Gelingensbedingungen multiprofessioneller Teams

Widmer-Wolf und Pool Maag tragen empirische und praktische Befunde zusammen, unter welchen Bedingungen multiprofessionelle Teams an Schulen wirksam werden. Aus der Forschungslage und Praxisanalyse ergeben sich mehrere wiederkehrende Faktoren.

Strukturelle Bedingungen

Gesicherte Kooperationszeit im Stundenplan – nicht zwischen Tür und Angel. Klare Aufträge und Mandate für jede beteiligte Person (vgl. Rollenklärung in multiprofessionellen Teams). Stabile Teamzusammensetzung über mehrere Jahre – ständig wechselnde Konstellationen verbrauchen die Energie immer wieder in Orientierungsphasen. Räumliche Nähe (gemeinsame Arbeitsplätze, Lehrerzimmer mit allen Professionen) erleichtert informellen Austausch erheblich.

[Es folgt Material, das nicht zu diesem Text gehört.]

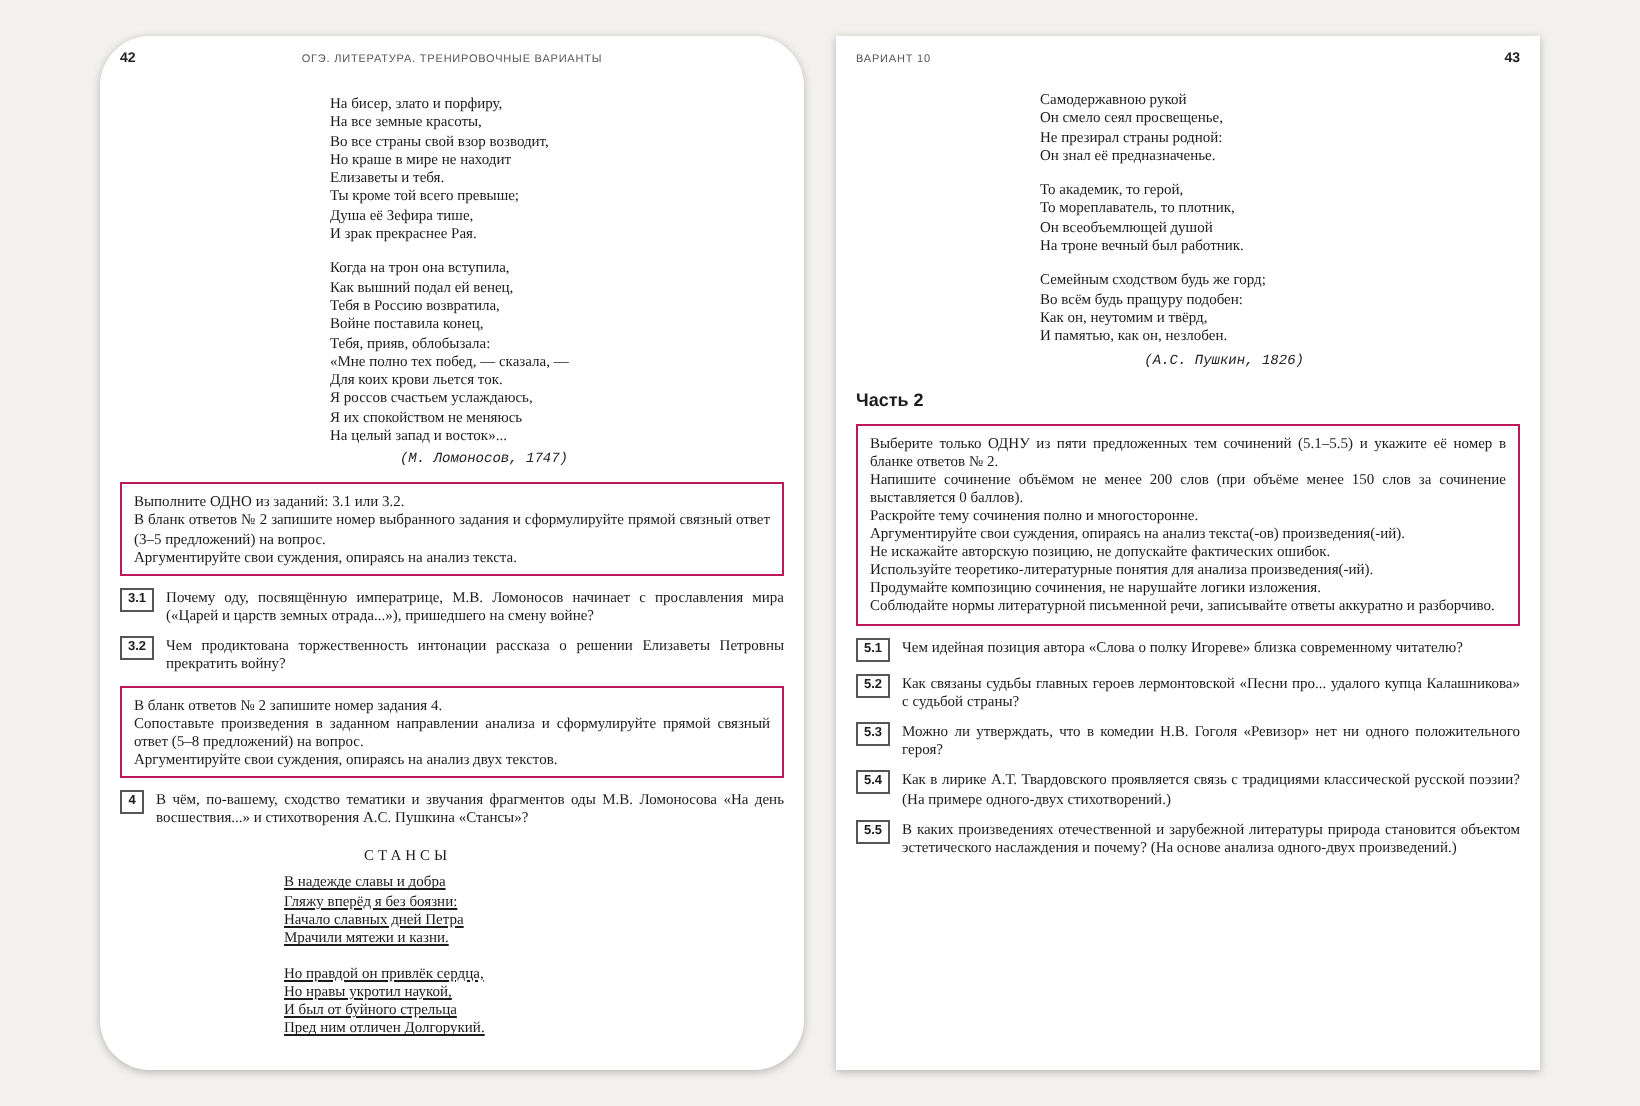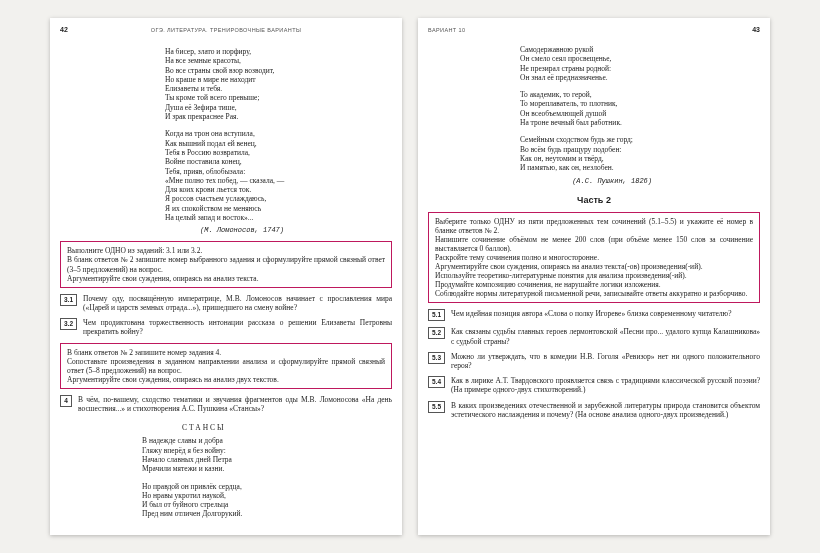--- a/index.html
+++ b/index.html
@@ -11,7 +11,7 @@
     background:#ffffff; box-shadow:0 1px 4px rgba(0,0,0,.25);
     padding:8px 10px;
   }
-  .page-left  { left:50px; }
+  .page-left  { left:50px;border-radius:25px; }
   .page-right { left:418px; }
 
   .running-head { display:flex; align-items:baseline; margin-bottom:9px;

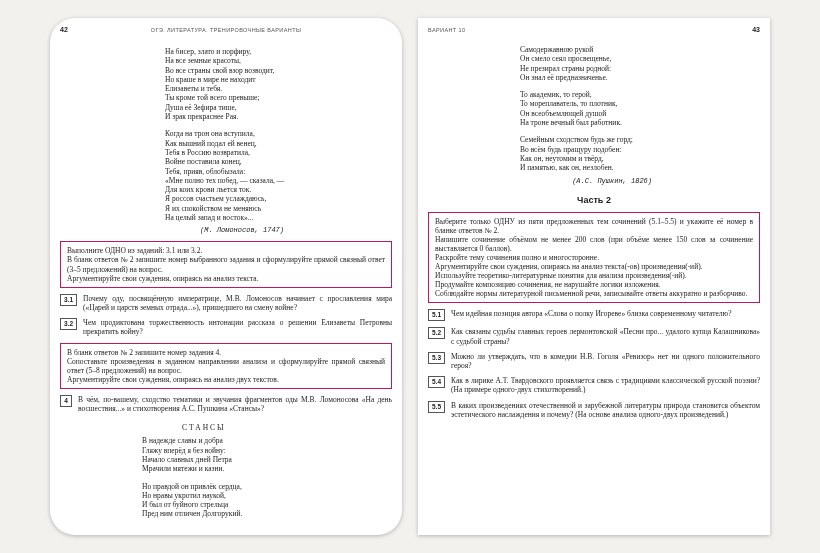--- a/index.html
+++ b/index.html
@@ -45,7 +45,7 @@
   .stansy-block { margin-top:10px; }
   .stansy-title { font-size:7.5px; letter-spacing:2px; margin:0 0 4px 122px; }
 
-  .part-title { text-align:center; font-family:"Liberation Sans", sans-serif;
+  .part-title { font-family:"Liberation Sans", sans-serif;
     font-weight:bold; font-size:9px; margin:10px 0 7px; }
 </style>
 </head>

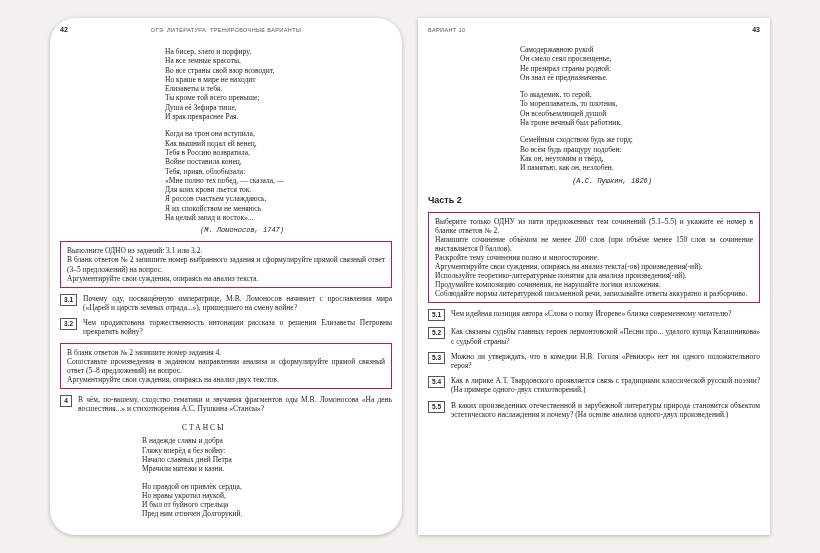--- a/index.html
+++ b/index.html
@@ -169,6 +169,7 @@
         <div class="box-par">Напишите сочинение объёмом не менее 200 слов (при объёме менее 150 слов за сочинение выставляется 0 баллов).</div>
         <div class="box-par">Раскройте тему сочинения полно и многосторонне.</div>
         <div class="box-par">Аргументируйте свои суждения, опираясь на анализ текста(-ов) произведения(-ий).</div>
+        <div class="box-par">Не искажайте авторскую позицию, не допускайте фактических ошибок.</div>
         <div class="box-par">Используйте теоретико-литературные понятия для анализа произведения(-ий).</div>
         <div class="box-par">Продумайте композицию сочинения, не нарушайте логики изложения.</div>
         <div class="box-par">Соблюдайте нормы литературной письменной речи, записывайте ответы аккуратно и разборчиво.</div>

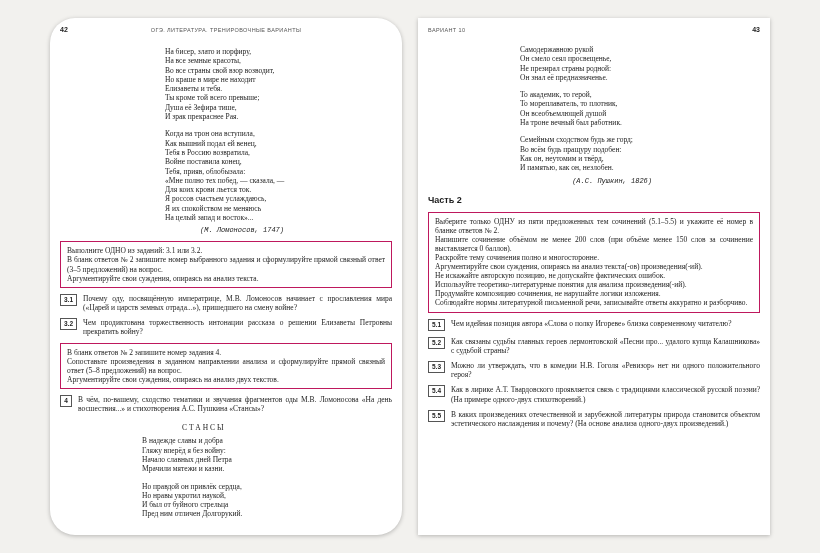--- a/index.html
+++ b/index.html
@@ -27,7 +27,7 @@
   .poem-line:empty { height:8px; }
   .ode   { margin-left:105px; margin-top:14px; }
   .rpoem { margin-left:92px;  margin-top:12px; }
-  .stansy-poem { margin-left:82px; }
+  .stansy-poem { margin-left:82px;text-decoration:underline; }
 
   .attribution { width:224px; text-align:right; font-style:italic; font-size:7px;
     margin:4px 0 7px; color:#222;font-family:Liberation Mono, monospace; }

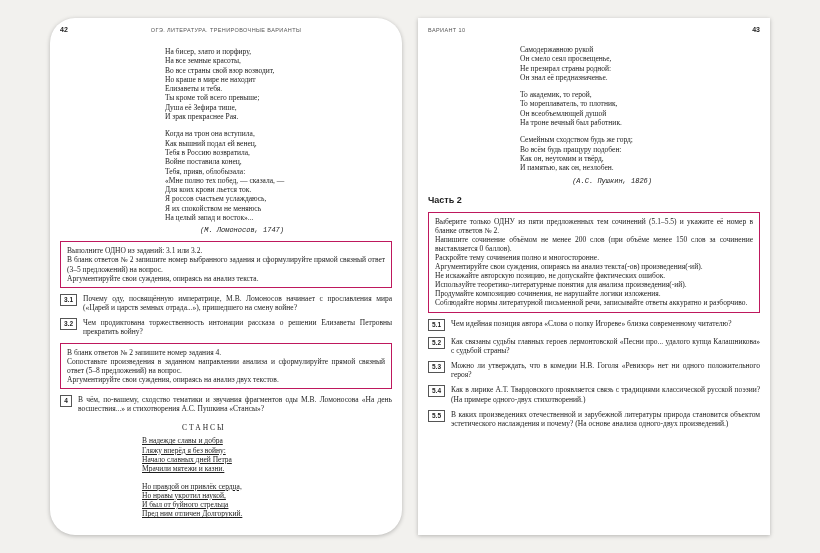--- a/index.html
+++ b/index.html
@@ -124,7 +124,7 @@
       <div class="poem stansy-poem">
 
       <div class="poem-line">В надежде славы и добра</div>
-          <div class="poem-line">Гляжу вперёд я без войну:</div>
+          <div class="poem-line">Гляжу вперёд я без боязни:</div>
           <div class="poem-line">Начало славных дней Петра</div>
           <div class="poem-line">Мрачили мятежи и казни.</div>
           <div class="poem-line"></div>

Inhaltlich-prozessuale Bedingungen

Gemeinsame Fallarbeit mit dokumentierten Förderplänen, die alle Beteiligten mittragen. Geteilte Sprache – sehr wichtig, weil Professionen oft mit den gleichen Worten Unterschiedliches meinen (z.B. «Förderung», «Beziehung», «Diagnostik»). Wechselseitige Hospitationen, um die Arbeit der anderen kennenzulernen. Klare Entscheidungsprozesse: Wer entscheidet was bei Dissens?

Haltungs-Bedingungen

Anerkennung der je anderen Profession – nicht als Konkurrenz, sondern als Ergänzung. Bereitschaft zum Aushandeln statt Festhalten an Hoheitsbereichen. Geduld: Multiprofessionelle Teams brauchen mehrere Jahre, bis sie eingespielt sind.

Schulleitungen können nicht alle Bedingungen erzeugen, aber sie haben Hebel auf die strukturellen (siehe Schulleitungsaufgaben im multiprofessionellen Team) und können die Haltungsentwicklung im Kollegium aktiv prägen.